### Activity
Among the records below, find each line containing the word "display" and copy it.

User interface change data
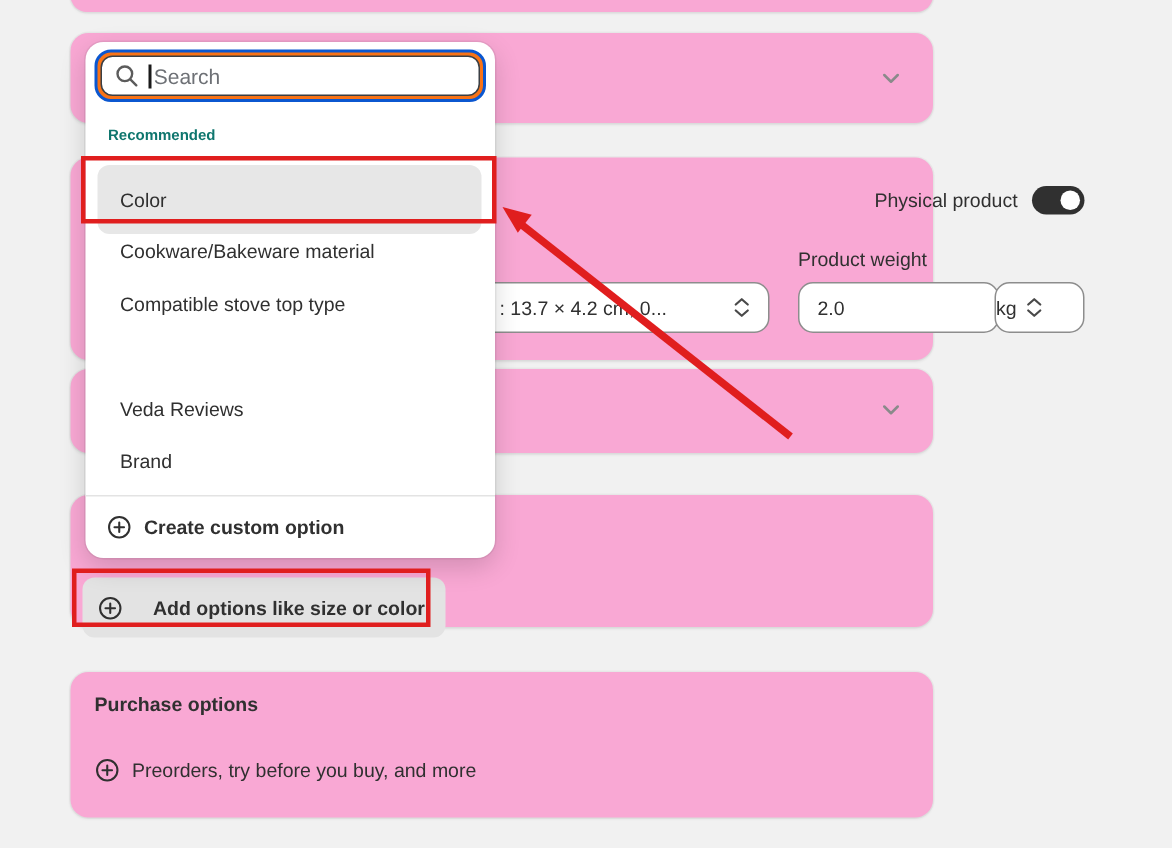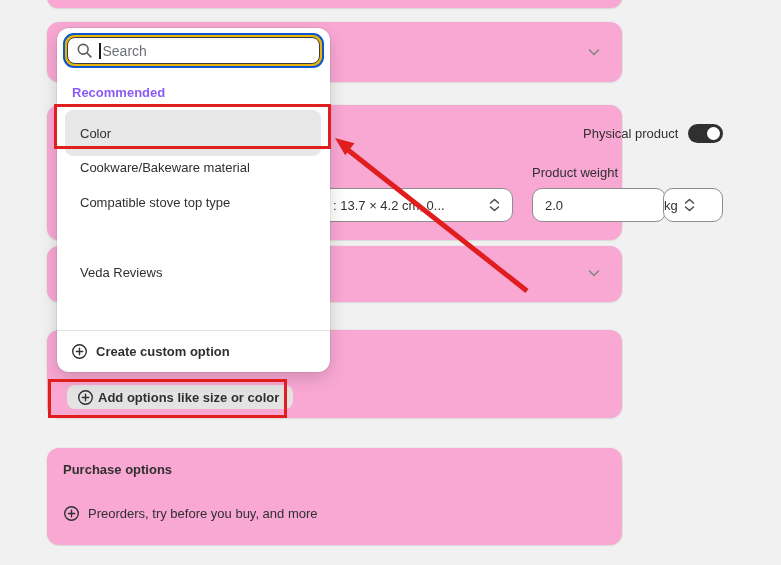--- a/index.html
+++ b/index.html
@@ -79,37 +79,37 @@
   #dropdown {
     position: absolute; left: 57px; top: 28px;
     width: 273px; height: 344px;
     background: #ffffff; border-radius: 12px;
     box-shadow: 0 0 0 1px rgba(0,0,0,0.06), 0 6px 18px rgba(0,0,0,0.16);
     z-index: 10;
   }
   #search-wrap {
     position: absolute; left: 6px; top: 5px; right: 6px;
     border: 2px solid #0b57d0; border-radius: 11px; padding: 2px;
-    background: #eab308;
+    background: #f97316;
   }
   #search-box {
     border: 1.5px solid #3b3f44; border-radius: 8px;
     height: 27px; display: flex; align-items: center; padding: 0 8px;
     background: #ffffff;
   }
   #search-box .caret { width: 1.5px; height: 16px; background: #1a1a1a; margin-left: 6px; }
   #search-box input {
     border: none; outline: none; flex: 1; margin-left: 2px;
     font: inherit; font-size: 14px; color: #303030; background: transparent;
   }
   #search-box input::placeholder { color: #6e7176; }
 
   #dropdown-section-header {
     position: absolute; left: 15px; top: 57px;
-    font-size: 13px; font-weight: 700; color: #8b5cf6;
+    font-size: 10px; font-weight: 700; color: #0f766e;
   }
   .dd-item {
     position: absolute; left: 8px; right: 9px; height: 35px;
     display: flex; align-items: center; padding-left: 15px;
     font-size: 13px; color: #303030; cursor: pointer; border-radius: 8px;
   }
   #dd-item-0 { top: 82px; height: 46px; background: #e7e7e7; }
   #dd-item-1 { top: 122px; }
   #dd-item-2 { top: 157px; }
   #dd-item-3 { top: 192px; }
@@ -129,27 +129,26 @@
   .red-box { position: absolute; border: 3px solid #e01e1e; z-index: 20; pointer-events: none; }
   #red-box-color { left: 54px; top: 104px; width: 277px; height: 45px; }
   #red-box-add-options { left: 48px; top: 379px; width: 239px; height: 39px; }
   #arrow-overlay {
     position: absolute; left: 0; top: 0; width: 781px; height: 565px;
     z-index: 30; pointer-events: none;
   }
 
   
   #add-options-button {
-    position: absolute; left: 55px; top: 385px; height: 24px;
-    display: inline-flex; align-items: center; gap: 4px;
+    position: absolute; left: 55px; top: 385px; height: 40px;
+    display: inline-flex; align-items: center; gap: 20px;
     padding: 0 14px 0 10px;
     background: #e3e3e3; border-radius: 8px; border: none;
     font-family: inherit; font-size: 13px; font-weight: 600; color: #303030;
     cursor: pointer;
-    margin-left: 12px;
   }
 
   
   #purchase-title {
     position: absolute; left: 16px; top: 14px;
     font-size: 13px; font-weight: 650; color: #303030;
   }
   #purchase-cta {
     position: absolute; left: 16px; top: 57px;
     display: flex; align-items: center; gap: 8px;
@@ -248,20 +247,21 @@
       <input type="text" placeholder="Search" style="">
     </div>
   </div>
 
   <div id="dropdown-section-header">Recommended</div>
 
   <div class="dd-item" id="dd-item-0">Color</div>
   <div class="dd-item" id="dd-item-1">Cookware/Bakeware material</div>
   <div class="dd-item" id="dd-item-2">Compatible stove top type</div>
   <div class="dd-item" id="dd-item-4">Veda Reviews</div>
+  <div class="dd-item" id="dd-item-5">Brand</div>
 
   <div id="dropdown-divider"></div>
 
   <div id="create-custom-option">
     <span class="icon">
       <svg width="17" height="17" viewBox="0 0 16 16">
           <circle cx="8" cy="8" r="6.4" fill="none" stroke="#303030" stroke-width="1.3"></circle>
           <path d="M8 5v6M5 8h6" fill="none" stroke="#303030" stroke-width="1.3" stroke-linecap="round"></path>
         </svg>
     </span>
--
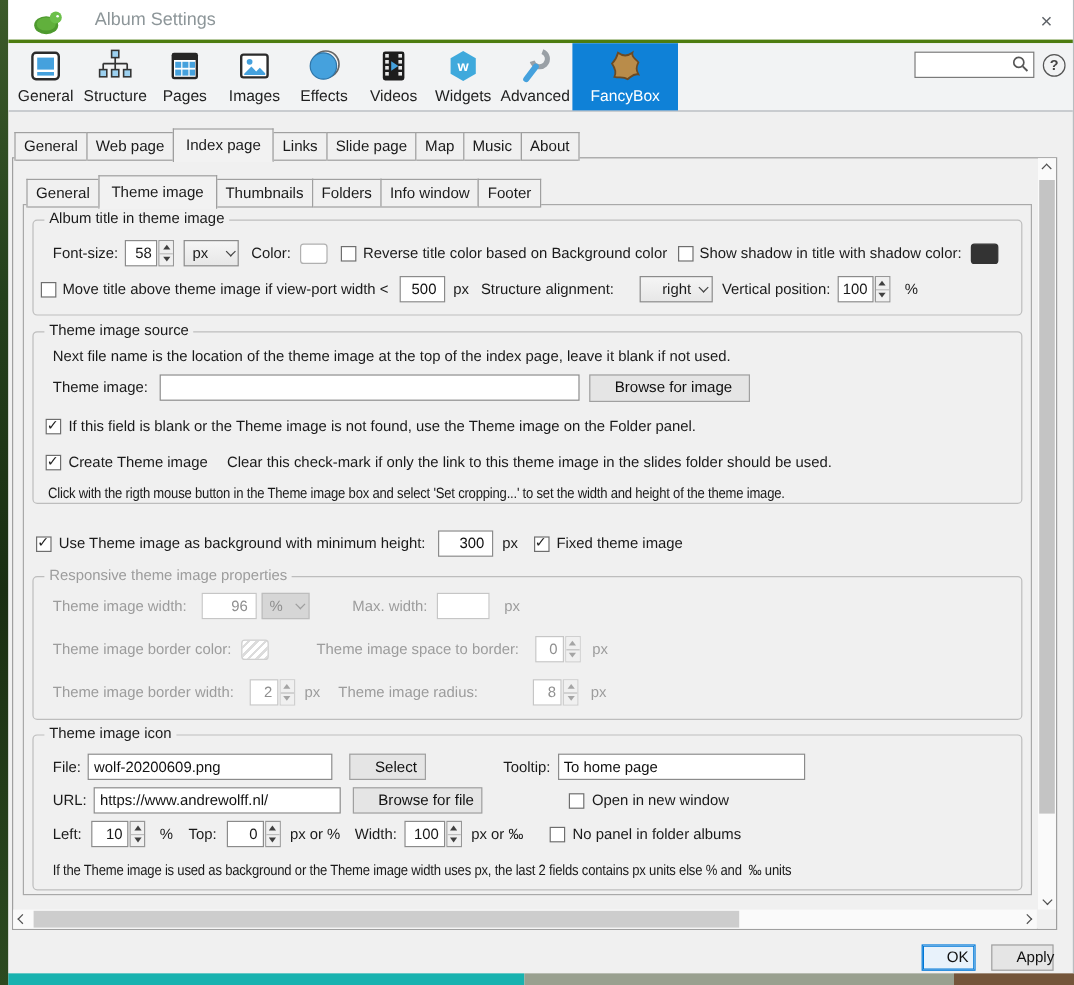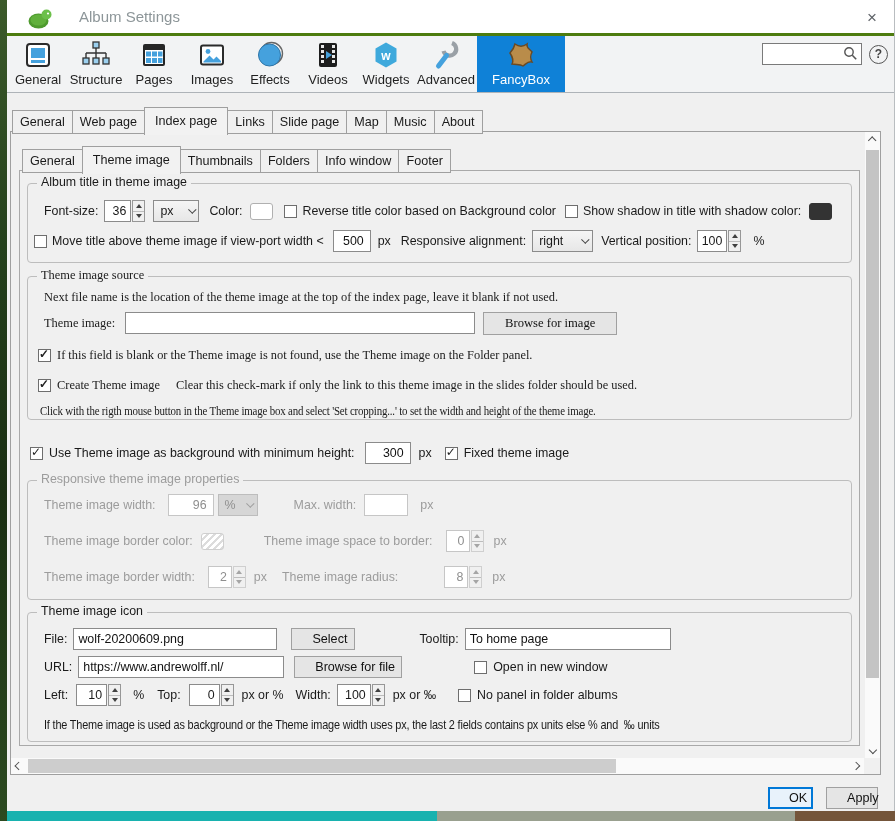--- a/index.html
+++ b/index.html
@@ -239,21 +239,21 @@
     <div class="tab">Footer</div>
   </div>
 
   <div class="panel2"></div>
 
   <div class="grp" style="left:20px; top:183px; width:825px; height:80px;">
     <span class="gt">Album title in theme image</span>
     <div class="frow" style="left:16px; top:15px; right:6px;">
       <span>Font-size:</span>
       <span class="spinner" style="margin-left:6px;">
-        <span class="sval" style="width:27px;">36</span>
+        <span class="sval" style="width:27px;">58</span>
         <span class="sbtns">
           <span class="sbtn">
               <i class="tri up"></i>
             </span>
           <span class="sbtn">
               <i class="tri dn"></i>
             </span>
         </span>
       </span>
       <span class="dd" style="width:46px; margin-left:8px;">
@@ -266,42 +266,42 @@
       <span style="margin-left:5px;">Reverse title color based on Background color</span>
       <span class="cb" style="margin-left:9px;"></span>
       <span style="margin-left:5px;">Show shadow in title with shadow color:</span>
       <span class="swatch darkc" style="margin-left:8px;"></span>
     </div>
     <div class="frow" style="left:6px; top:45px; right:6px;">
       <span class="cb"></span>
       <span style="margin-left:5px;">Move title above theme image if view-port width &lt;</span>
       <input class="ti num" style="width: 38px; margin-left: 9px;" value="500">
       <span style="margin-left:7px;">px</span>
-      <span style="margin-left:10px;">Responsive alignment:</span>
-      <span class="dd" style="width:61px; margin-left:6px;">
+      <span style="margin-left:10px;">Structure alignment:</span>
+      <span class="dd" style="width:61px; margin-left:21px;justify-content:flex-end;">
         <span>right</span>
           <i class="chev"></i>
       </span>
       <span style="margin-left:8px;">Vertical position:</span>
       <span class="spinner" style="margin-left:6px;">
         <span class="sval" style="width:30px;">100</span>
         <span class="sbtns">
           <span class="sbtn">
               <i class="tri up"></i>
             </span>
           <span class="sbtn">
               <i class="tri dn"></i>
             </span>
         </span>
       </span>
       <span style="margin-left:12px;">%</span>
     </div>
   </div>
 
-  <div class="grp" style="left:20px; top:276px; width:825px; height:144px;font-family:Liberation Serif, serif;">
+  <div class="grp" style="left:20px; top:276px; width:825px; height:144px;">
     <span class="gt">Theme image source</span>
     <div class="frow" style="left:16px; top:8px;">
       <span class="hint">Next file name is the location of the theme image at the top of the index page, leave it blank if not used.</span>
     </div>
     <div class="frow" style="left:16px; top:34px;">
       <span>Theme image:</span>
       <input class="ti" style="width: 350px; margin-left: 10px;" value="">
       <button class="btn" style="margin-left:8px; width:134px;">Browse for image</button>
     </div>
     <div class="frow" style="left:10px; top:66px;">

### Task result
     height: 27px; display: flex; align-items: center; padding: 0 8px;
     display: flex; align-items: center; padding-left: 15px;
-    display: inline-flex; align-items: center; gap: 4px;
+    display: inline-flex; align-items: center; gap: 20px;
     display: flex; align-items: center; gap: 8px;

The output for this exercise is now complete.